Ainsi, les politiciens ne parlent plus que de blocs sociaux qu’ils façonnent et définissent pour coller à leur schéma et leur vision, mais plus personne ne semble pouvoir penser aux hommes concrets qui existent sur le territoire national, avec bien évidement des éléments en commun, justifiant de ne pas faire du cas par cas, mais aussi des spécificités qui réfutent la seule lecture en classe ou groupe social (les pauvres, les soignants, les profs, …).

Pour entretenir la machine politique, et derrière elle la machine libérale, l’éclatement des individus est nécessaire, comme cela a déjà été dit plusieurs fois dans nos articles. Mais cet éclatement est également nécessaire pour que chaque individu rejoigne le corps social qui est prévu pour lui, et avec tous les autres élus, rentre dans la danse du bonheur collectif, rêverie opiacée qui l’éloigne de sa condition d’être incarné, humain qui doit chaque jour cueillir ses joies et ses peines.

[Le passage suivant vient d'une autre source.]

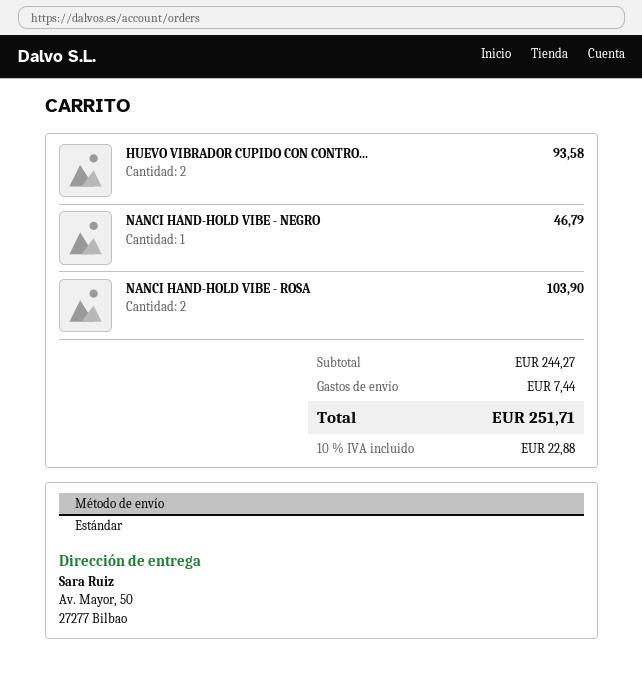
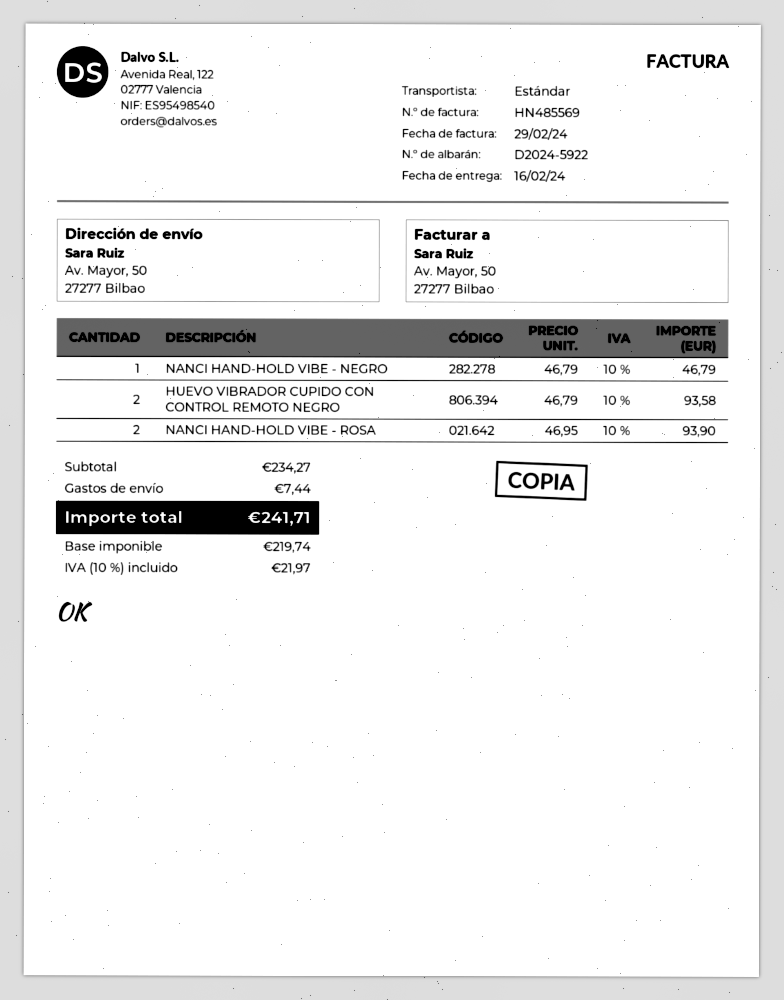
NANCI HAND-HOLD VIBE - ROSA: 2 for 103.90 -> 2 for 93.90
subtotal: 244.27 -> 234.27
tax: 10% = 22.88 -> 10% = 21.97
total: 251.71 -> 241.71

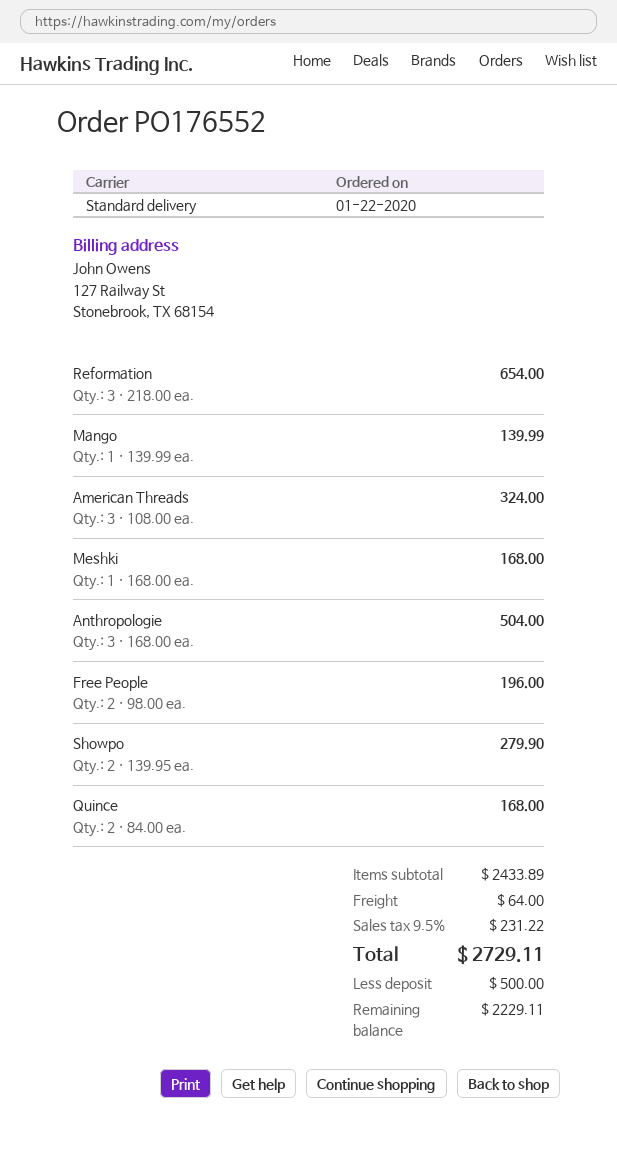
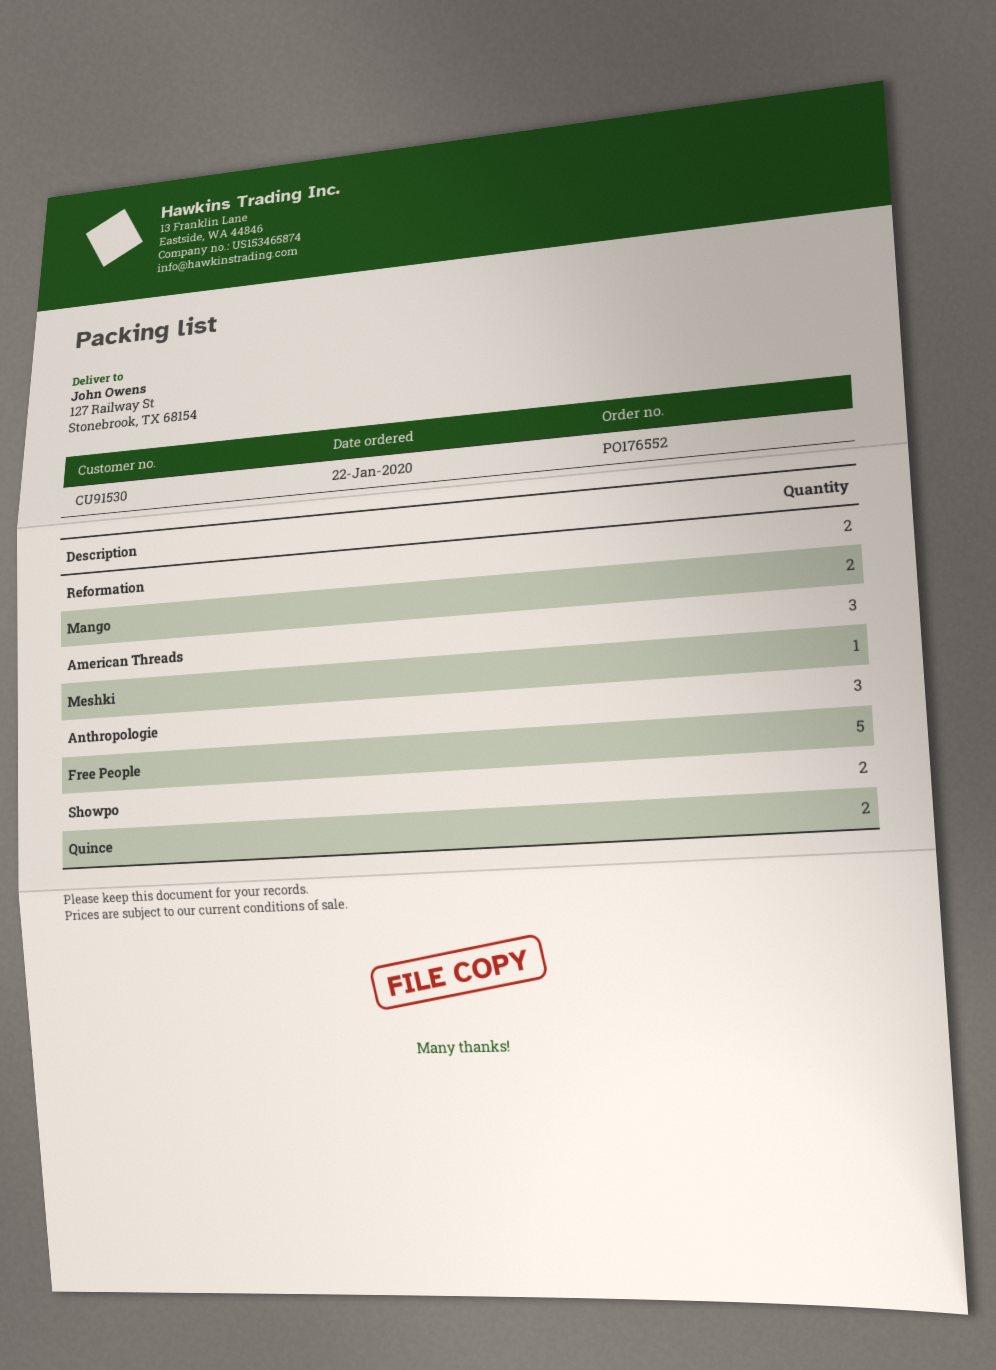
Reformation: 3 -> 2
Mango: 1 -> 2
Free People: 2 -> 5

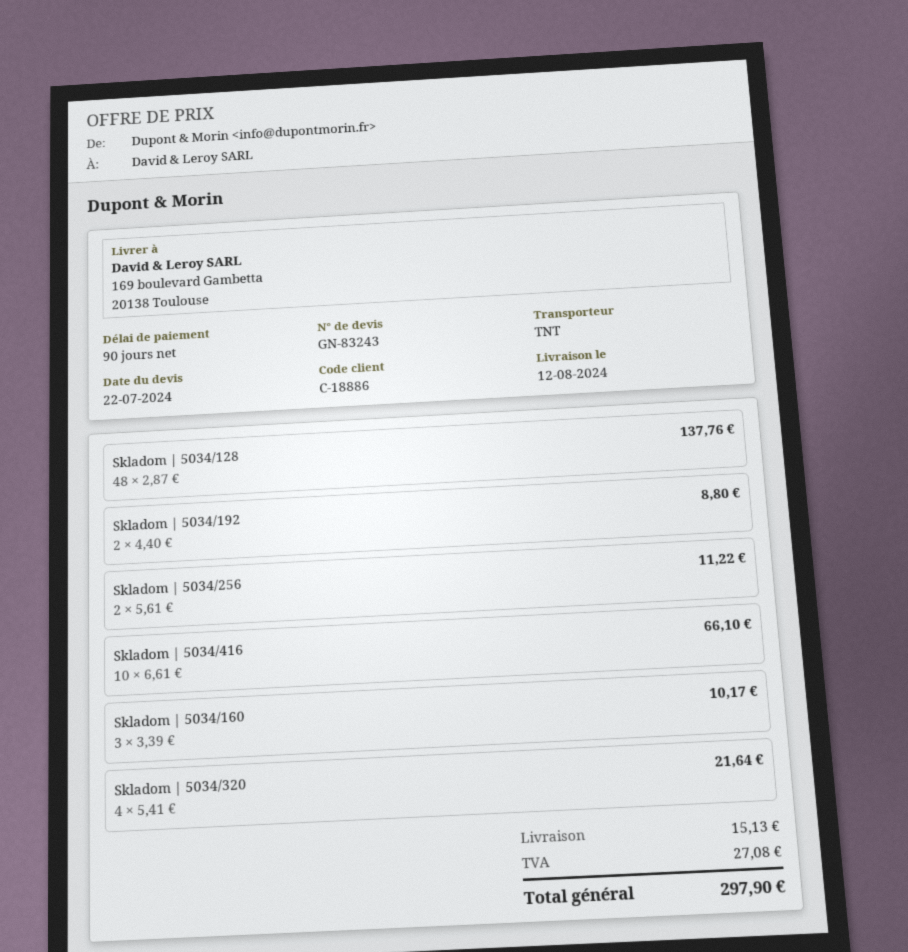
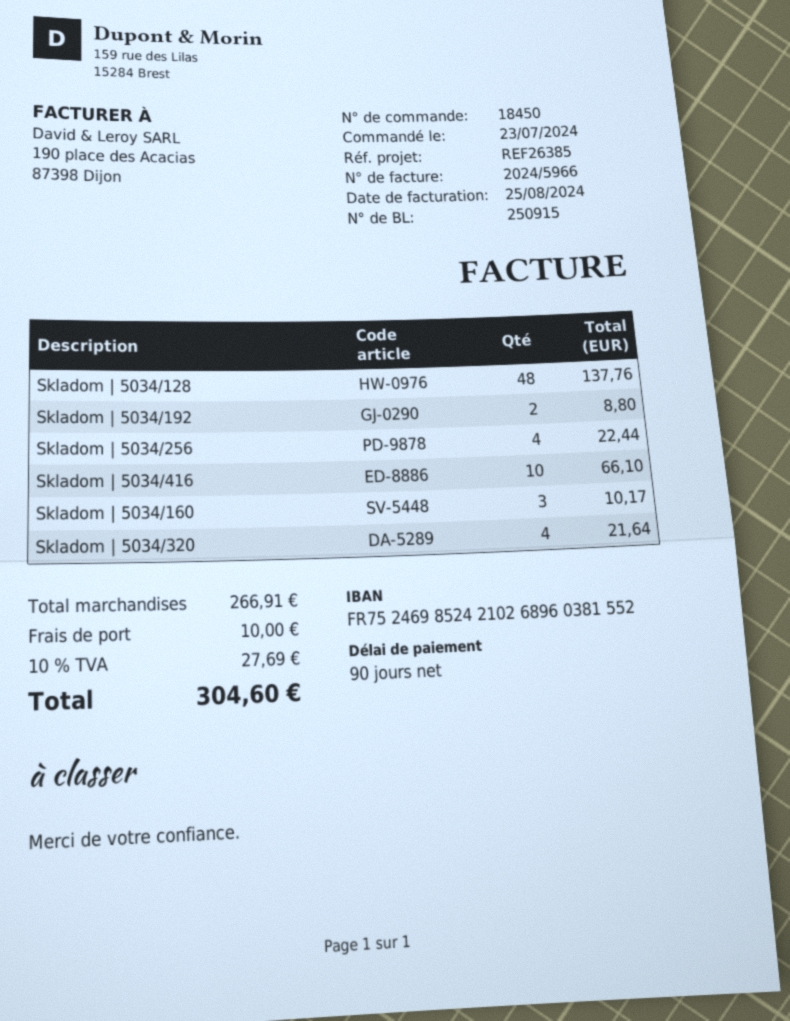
Skladom | 5034/256: 2 for 11.22 -> 4 for 22.44
shipping: 15.13 -> 10.00
tax: 27.08 -> 27.69
total: 297.90 -> 304.60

L’homme moderne en est donc réduit à fabriquer un bonheur collectif, car une fois la transformation effectuée en zombie dans une France morte, il lui faut jeter le voile de l’illusion partagée, bonheur inatteignable et drogue anti-suicide, pour rejoindre le flot de cadavres dans le rêve commun.

Il n’est pas de période de l’histoire où cette transsubstantiation de la réalité en apparence plus réelle que la réalité elle-même, ait été portée à un tel point de perfection.

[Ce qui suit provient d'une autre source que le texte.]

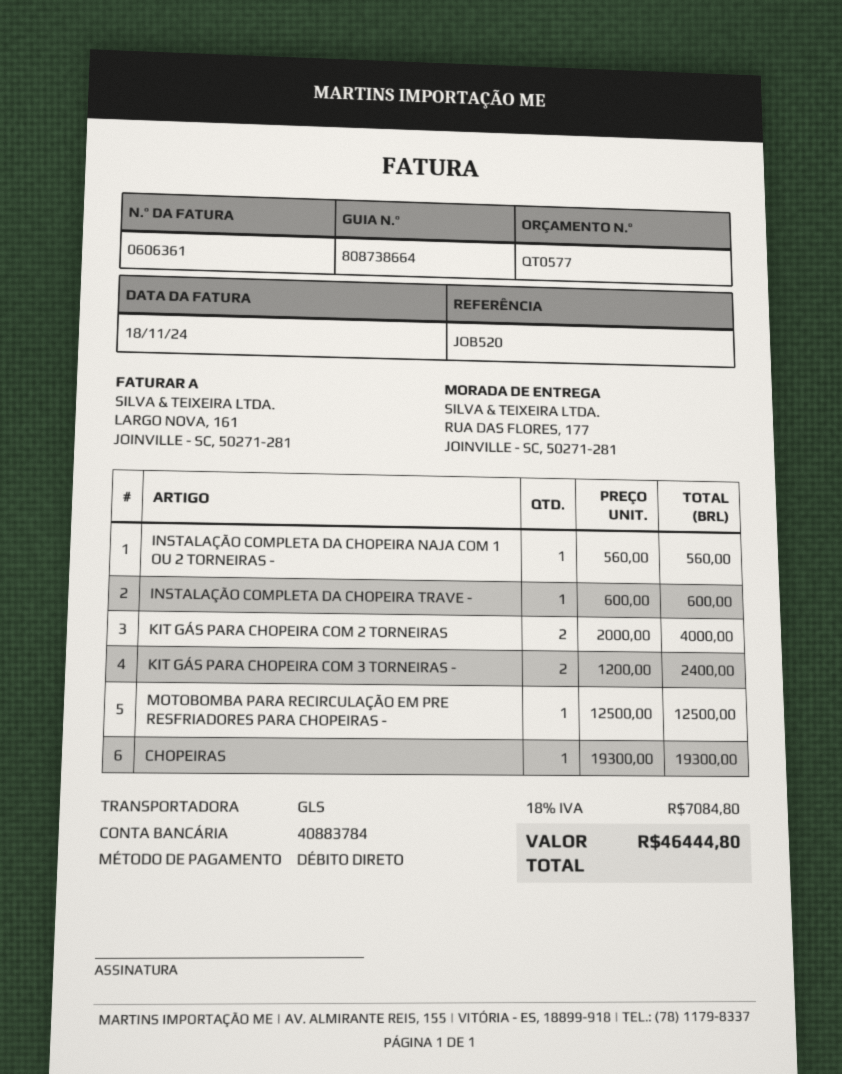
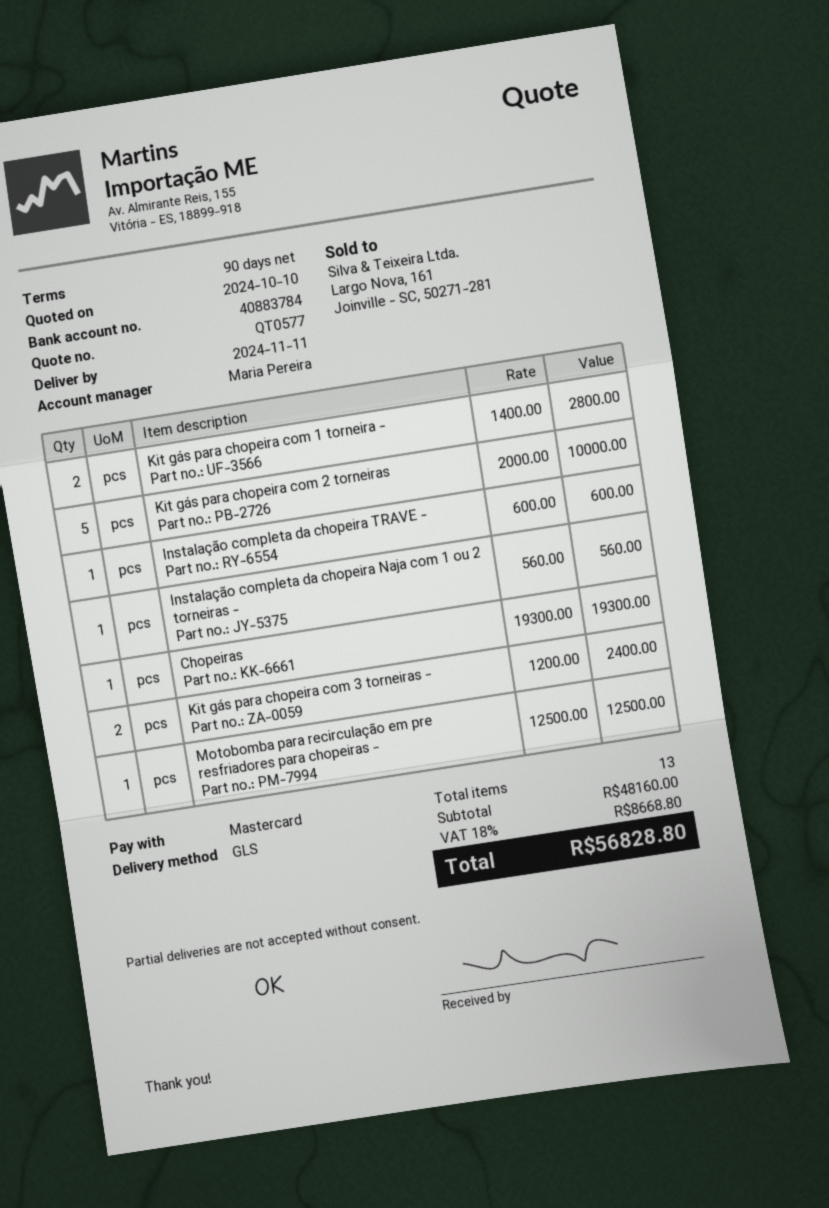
payment method: direct debit -> Mastercard
KIT GÁS PARA CHOPEIRA COM 2 TORNEIRAS: 2 x 2000.00 = 4000.00 -> 5 x 2000.00 = 10000.00
Kit gás para chopeira com 1 torneira -: none -> 2 x 1400.00 = 2800.00
tax: 18% = 7084.80 -> 18% = 8668.80
total: 46444.80 -> 56828.80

En rejoignant la danse macabre de ceux pour qui l’abstraction est plus réelle que la vie quotidienne, pour qui la paix en Ukraine est une déesse bien plus intéressante que le logement des SDF croisés chaque jour, l’homme se laisse porter hors du monde concret et est la proie facile de tous les prophètes de paix, joie et prospérité. On trouve ici un pan de réponse à ceux qui se sentent seuls dans un monde gris quand tous nos contemporains semblent se réjouir à chaque promesse mensongère qui les rapproche de leur futur rêvé.

Enfin, comme l’action est le propre de l’individu, la plongée du drogué dans le monde de l’abstraction fait qu’il ne peut plus qu’être manipulé, ne pouvant se mouvoir. Esclave, malheureux, il se réfugie dans les rêves que les bonimenteurs politiques ou économiques lui présentent.

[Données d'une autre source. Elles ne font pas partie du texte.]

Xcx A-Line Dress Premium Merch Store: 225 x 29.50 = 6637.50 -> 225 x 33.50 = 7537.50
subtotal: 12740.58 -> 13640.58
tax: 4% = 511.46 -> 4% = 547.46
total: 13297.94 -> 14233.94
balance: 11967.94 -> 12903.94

En conclusion, rejetons le bonheur collectif, tel qu’entendu ici. Le bien commun, le bien de la communauté, oui, mille fois oui. Mais Pour lutter contre la zombification et rester libre, il faut apprendre à saisir son bonheur de manière personnelle. Une bonne lecture, une conférence intéressante, des amitiés vraies sont autant de réalités concrètes qui valent plus que toutes les promesses de lendemains qui chantent.